P _{final other Components} ＝100-P _{Final lyocell} (5)

P _{Final lyocell} The mass content (%) of the lyocell fiber in the sample to be detected;

P _{final other Components} The mass content (%) of other fiber components except the lyocell fiber in the sample to be detected;

step S3.4: and the final test result of the sample to be tested is the arithmetic average value of the two parallel test results, if the difference of the two parallel test results is more than 3%, a third observation sample piece is measured, and finally, the average value of the three test results is taken.
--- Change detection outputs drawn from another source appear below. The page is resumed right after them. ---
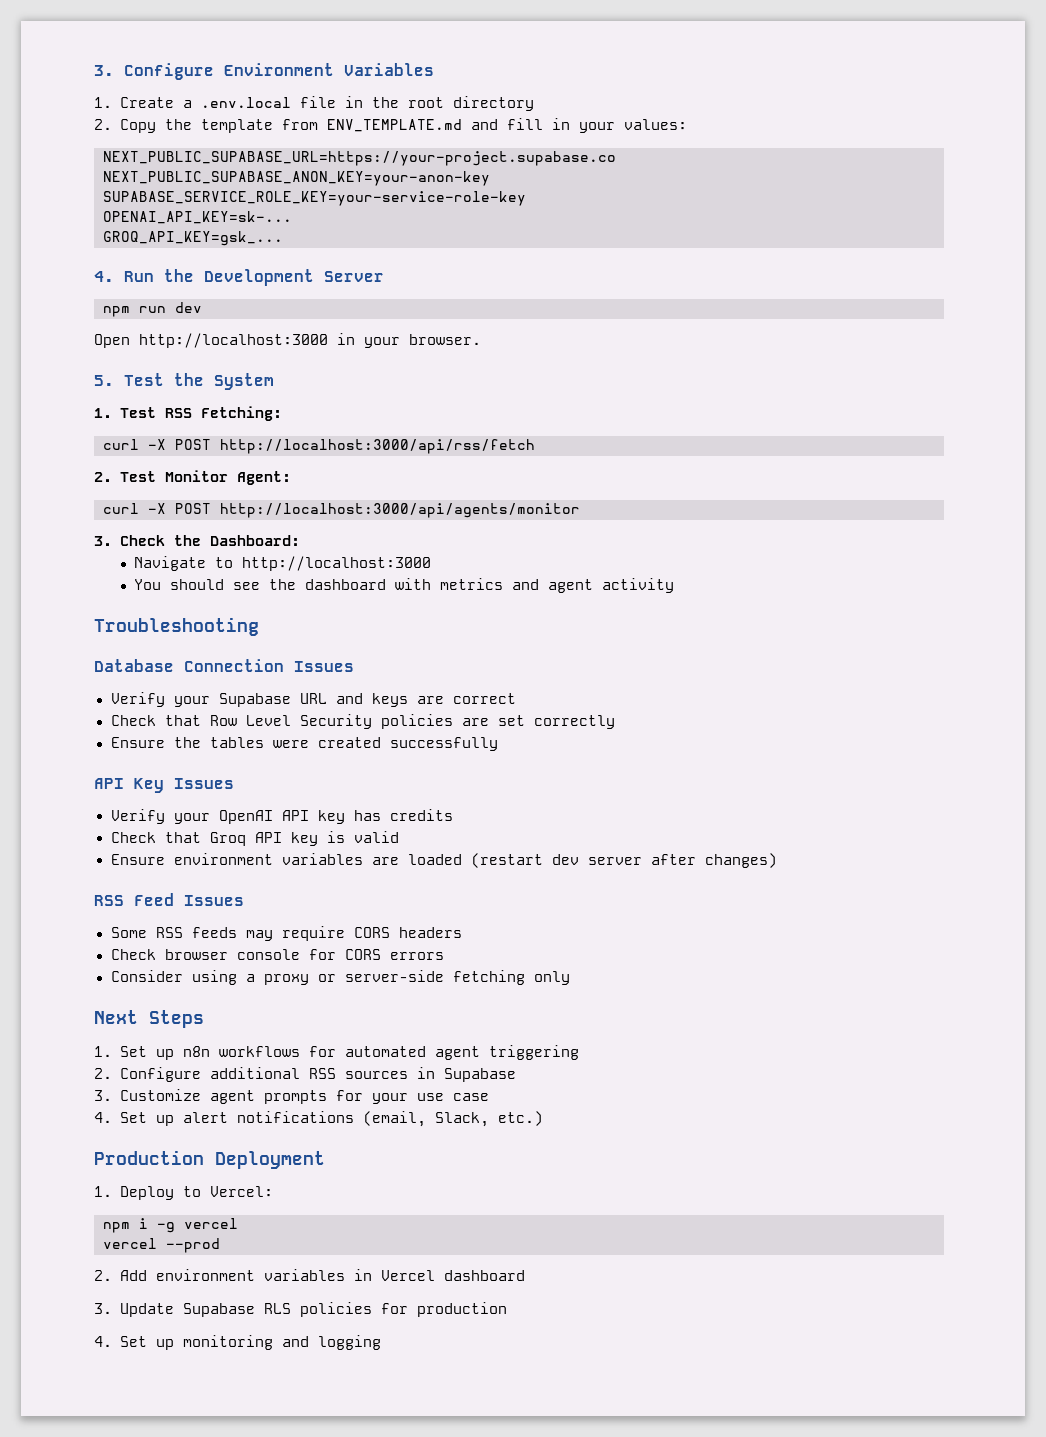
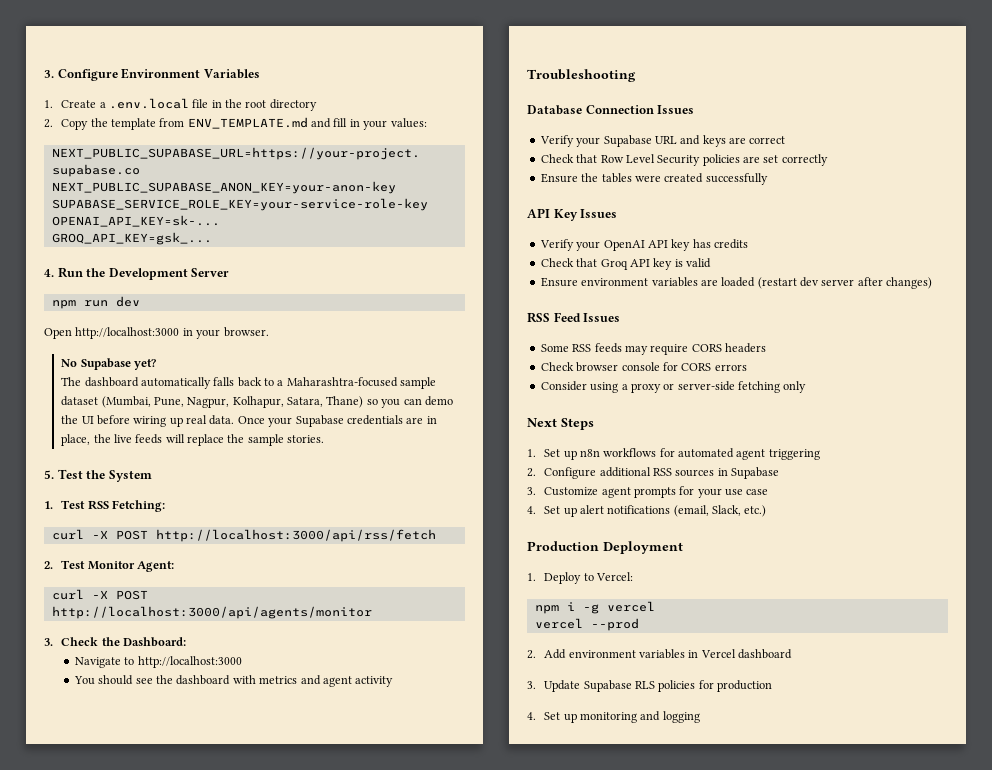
+ No Supabase yet?
+ The dashboard automatically falls back to a Maharashtra-focused sample dataset (Mumbai, Pune, Nagpur, Kolhapur, Satara, Thane) so you can demo the UI before wiring up real data. Once your Supabase credentials are in place, the live feeds will replace the sample stories.

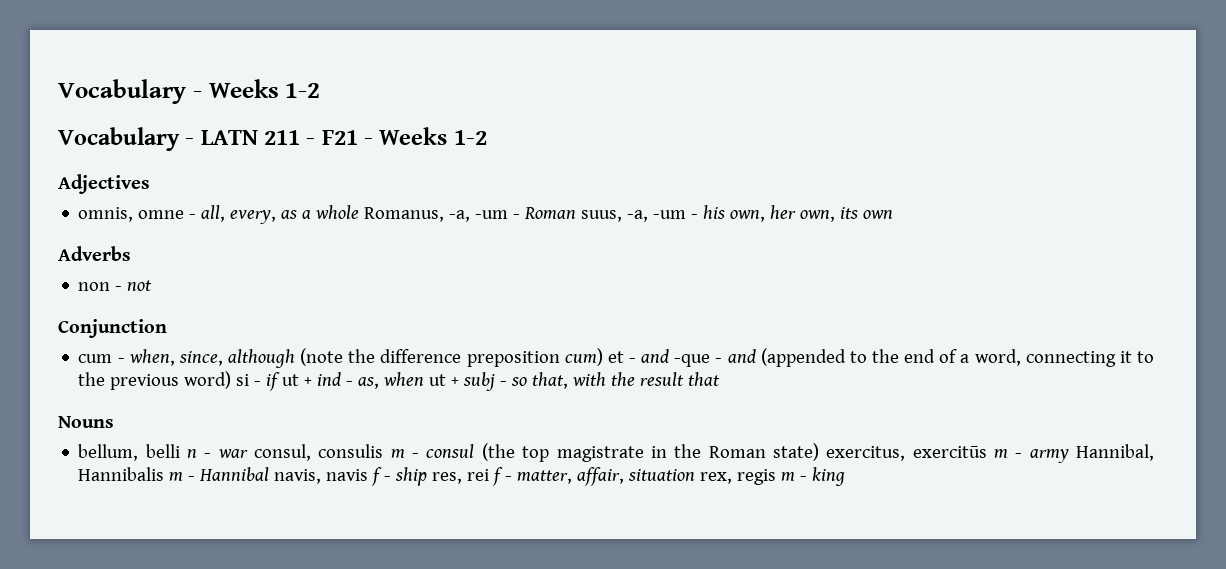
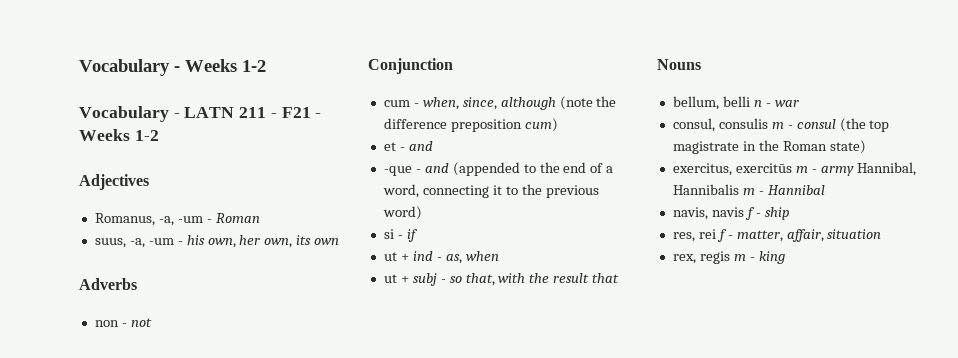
- omnis, omne - all, every, as a whole Romanus, -a, -um - Roman suus, -a, -um - his own, her own, its own
+ Romanus, -a, -um - Roman
+ suus, -a, -um - his own, her own, its own
- cum - when, since, although (note the difference preposition cum) et - and -que - and (appended to the end of a word, connecting it to the previous word) si - if ut + ind - as, when ut + subj - so that, with the result that
+ cum - when, since, although (note the difference preposition cum)
+ et - and
+ -que - and (appended to the end of a word, connecting it to the previous word)
+ si - if
+ ut + ind - as, when
+ ut + subj - so that, with the result that
- bellum, belli n - war consul, consulis m - consul (the top magistrate in the Roman state) exercitus, exercitūs m - army Hannibal, Hannibalis m - Hannibal navis, navis f - ship res, rei f - matter, affair, situation rex, regis m - king
+ bellum, belli n - war
+ consul, consulis m - consul (the top magistrate in the Roman state)
+ exercitus, exercitūs m - army Hannibal, Hannibalis m - Hannibal
+ navis, navis f - ship
+ res, rei f - matter, affair, situation
+ rex, regis m - king

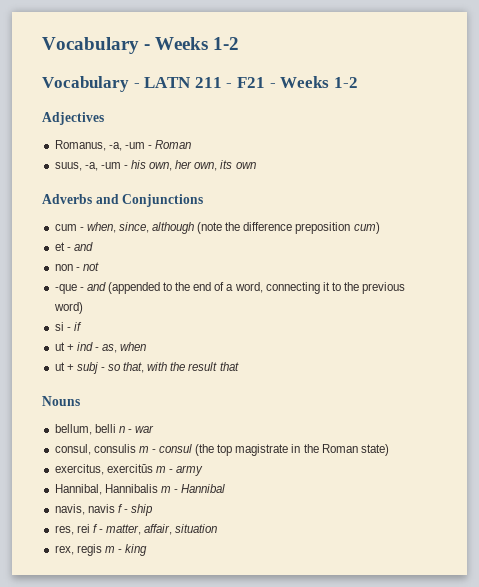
- Adverbs
- non - not
- Conjunction
+ Adverbs and Conjunctions
+ non - not
- exercitus, exercitūs m - army Hannibal, Hannibalis m - Hannibal
+ exercitus, exercitūs m - army
+ Hannibal, Hannibalis m - Hannibal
In summary, the invention has the following beneficial effects:

1. the invention selects a fiber with a circular section as a reference object, uniformly mixes the reference object and a sample to be tested to prepare a mixed sample, and then respectively calculates the content proportion of each component in the sample to be tested by combining a microscope test method.
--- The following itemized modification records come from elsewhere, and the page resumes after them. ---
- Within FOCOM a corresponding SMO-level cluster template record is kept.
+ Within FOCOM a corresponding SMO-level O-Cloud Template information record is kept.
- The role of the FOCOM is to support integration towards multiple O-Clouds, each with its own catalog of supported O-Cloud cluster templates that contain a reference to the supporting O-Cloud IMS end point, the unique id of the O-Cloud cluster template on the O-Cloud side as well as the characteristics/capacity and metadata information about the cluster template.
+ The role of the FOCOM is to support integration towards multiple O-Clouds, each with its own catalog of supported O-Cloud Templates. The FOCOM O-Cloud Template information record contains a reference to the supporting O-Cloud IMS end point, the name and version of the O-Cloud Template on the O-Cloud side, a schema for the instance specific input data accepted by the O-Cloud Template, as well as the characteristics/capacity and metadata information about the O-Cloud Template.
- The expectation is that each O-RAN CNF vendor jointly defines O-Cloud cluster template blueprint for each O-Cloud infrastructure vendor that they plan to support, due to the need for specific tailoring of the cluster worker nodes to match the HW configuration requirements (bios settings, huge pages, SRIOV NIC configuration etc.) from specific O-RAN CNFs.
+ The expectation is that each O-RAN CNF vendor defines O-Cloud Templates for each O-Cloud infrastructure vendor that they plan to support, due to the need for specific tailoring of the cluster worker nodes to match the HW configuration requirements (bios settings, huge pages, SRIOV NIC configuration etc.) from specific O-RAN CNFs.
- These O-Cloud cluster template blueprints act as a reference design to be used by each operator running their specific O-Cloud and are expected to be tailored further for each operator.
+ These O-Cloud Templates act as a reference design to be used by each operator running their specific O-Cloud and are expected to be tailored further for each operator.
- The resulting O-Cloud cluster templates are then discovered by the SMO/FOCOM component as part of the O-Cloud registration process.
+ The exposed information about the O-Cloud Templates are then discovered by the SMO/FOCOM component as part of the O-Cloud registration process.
2. The test method established by the invention has the advantages of simple and convenient test process, easy operation and less time consumption, and can reduce test errors caused by correction coefficients, thereby improving the accuracy of test results.

Drawings

FIG. 1 is a schematic flow chart of a quantitative analysis method established by the invention;

FIG. 2 is a schematic flow chart of the preparation of a mixed sample according to the present invention.

Detailed Description

The following describes specific embodiments of the present invention with reference to the drawings.

FIG. 1 is a flow chart of the quantitative analysis method of the present invention. As shown in fig. 1, first, a fiber having a circular cross section is selected as a reference, and the reference and a sample to be measured are uniformly mixed to prepare a mixed sample. The mixed sample was subjected to pretreatment to prepare a sample observation piece, and the diameters and the number of the reference substance and the lyocell fibers were measured by a microscope method. And calculating the mass ratio coefficient of the lyocell fibers and the reference in the mixed sample, and further obtaining the content of each fiber in the sample to be detected.
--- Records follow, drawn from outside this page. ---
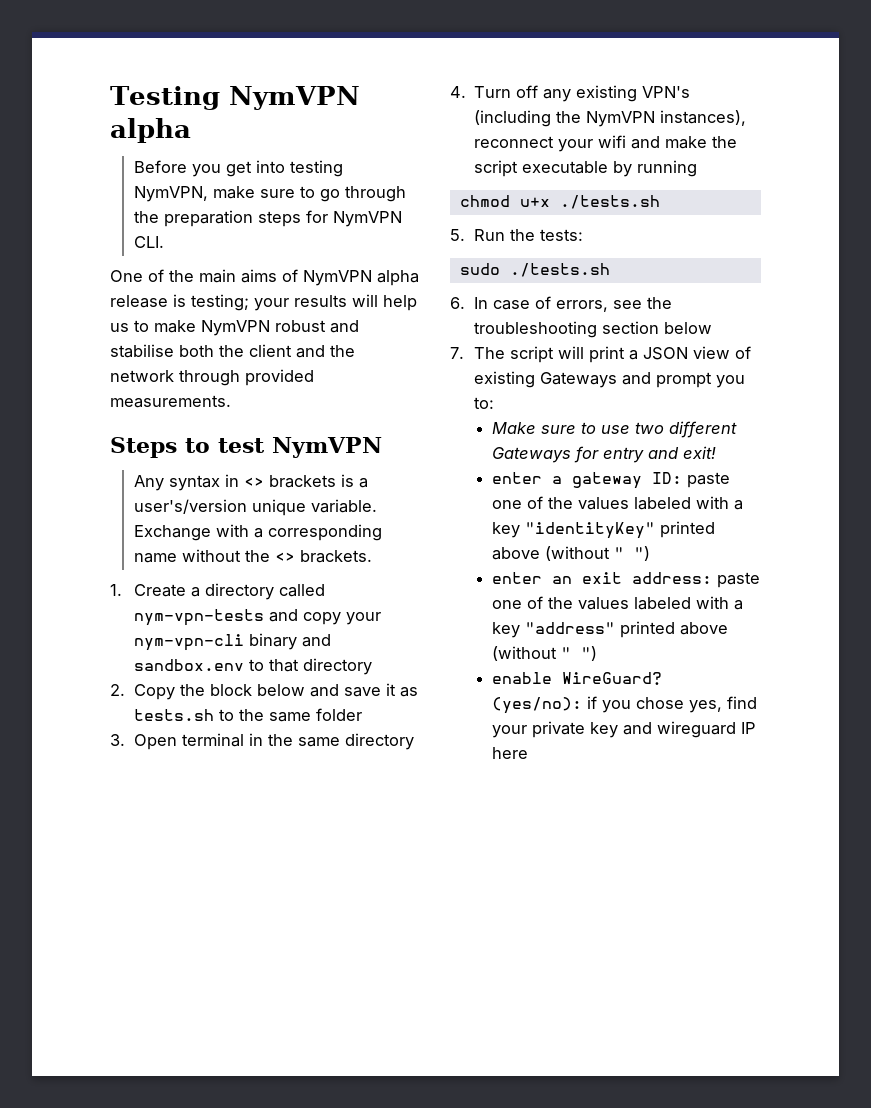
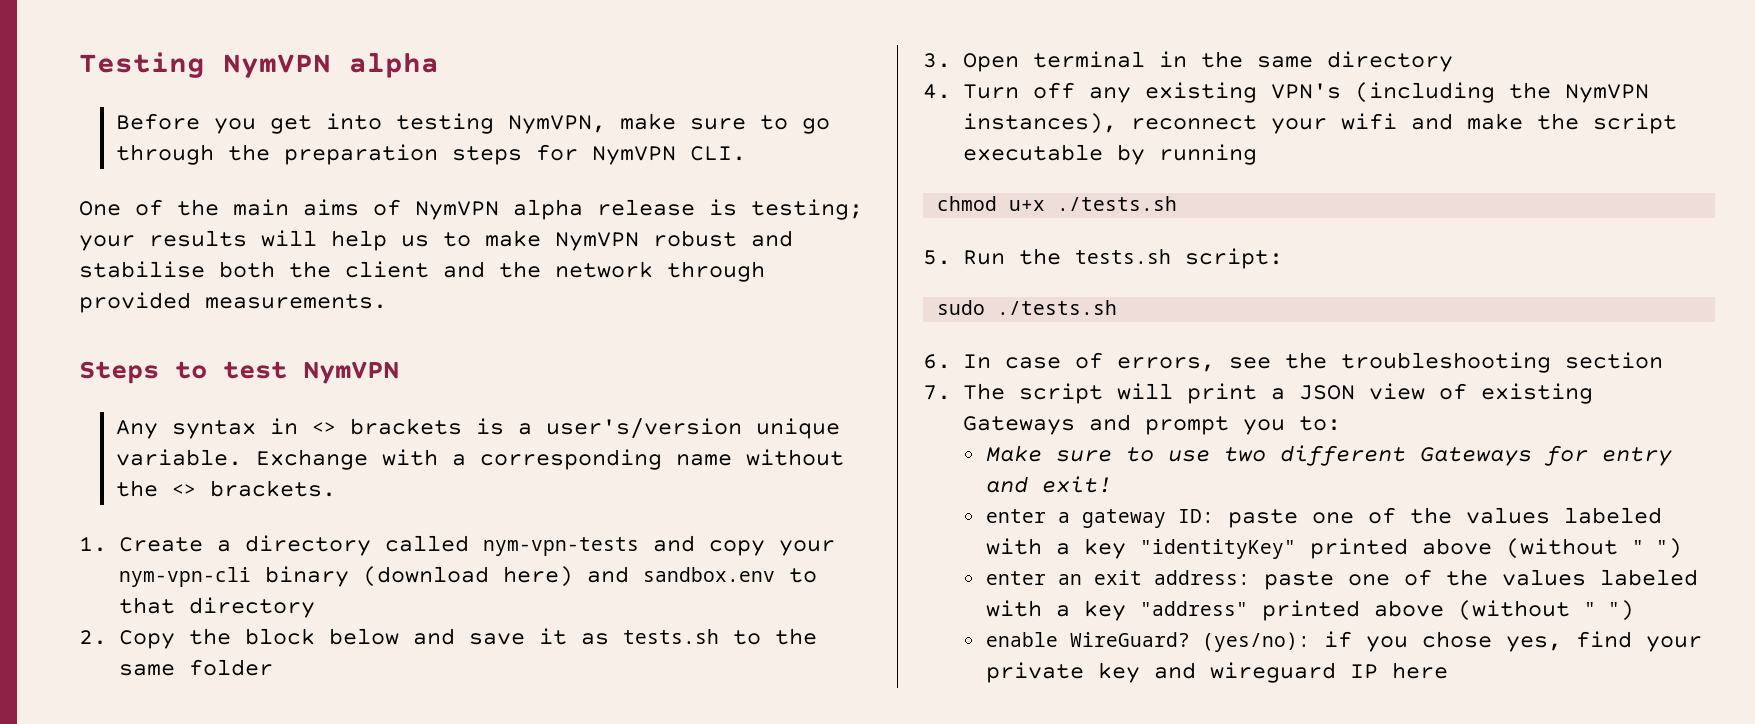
- 1. Create a directory called nym-vpn-tests and copy your nym-vpn-cli binary and sandbox.env to that directory
+ 1. Create a directory called nym-vpn-tests and copy your nym-vpn-cli binary (download here) and sandbox.env to that directory
- 5. Run the tests:
+ 5. Run the tests.sh script:
- 6. In case of errors, see the troubleshooting section below
+ 6. In case of errors, see the troubleshooting section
Wherein like parts are designated by like reference numerals. It should be noted that the words "front", "back", "left", "right", "upper" and "lower" used in the following description refer to directions in the drawings, and the words "bottom" and "top", "inner" and "outer" refer to directions toward or away from, respectively, the geometric center of a particular component.

Example 1:

a quantitative analysis method for fiber content in a lyocell fiber blended product selects three samples 1, 2 and 3 to be tested for the lyocell fiber blending with different proportions, wherein the samples to be tested are fibers blended by lyocell and cotton, and then the fiber content in the three samples to be tested is analyzed through the following steps:

step S1: the yarn of a circular cross-section fiber is selected as a reference, and the solubility of the reference is different from that of the lyocell fiber, and the reference selected in the embodiment is polyester fiber, and a mixed sample is prepared according to the following steps:

step S1.1: selecting polyester fiber as a reference object, weighing the reference object suitable for the weight of the subsequent slice, and finishing the reference object into straight bunchy yarns, so that the two ends of the yarns are level, the length of a sample to be tested is consistent with that of the reference object, the length of the bunchy yarns is more than 10cm, and the bunchy yarns are subjected to humidity adjustment according to the regulations of CB/T6529 to be in moisture absorption balance for later use;

step S1.2: keeping the length of the to-be-measured sample consistent with the length of the reference object, weighing the to-be-measured sample according to the weight ratio of the reference object to the to-be-measured sample of 1:2, arranging the to-be-measured sample into a straight beam shape, enabling two ends of the to-be-measured sample to be level, and regulating humidity to be in moisture absorption balance according to the regulations of CB/T6529 for later use;

step S1.3: and (3) adjusting and aligning the two ends of the reference object and the sample to be tested in the step S1.1 and the step S1.2, and uniformly mixing to obtain a mixed sample. The mixed sample yarn bundle was placed into the hawk slicer jaw near one end. The sheared ends are trimmed flush with scissors near the other end, discarded, and then cut with a blade at a position that is flush with the same side surface of the slicer. The yarn bundle is reserved, and the mass content P of the reference object fiber in the mixed sample is obtained by splitting, drying, weighing and folding the official moisture regain _{Reference object} (％)。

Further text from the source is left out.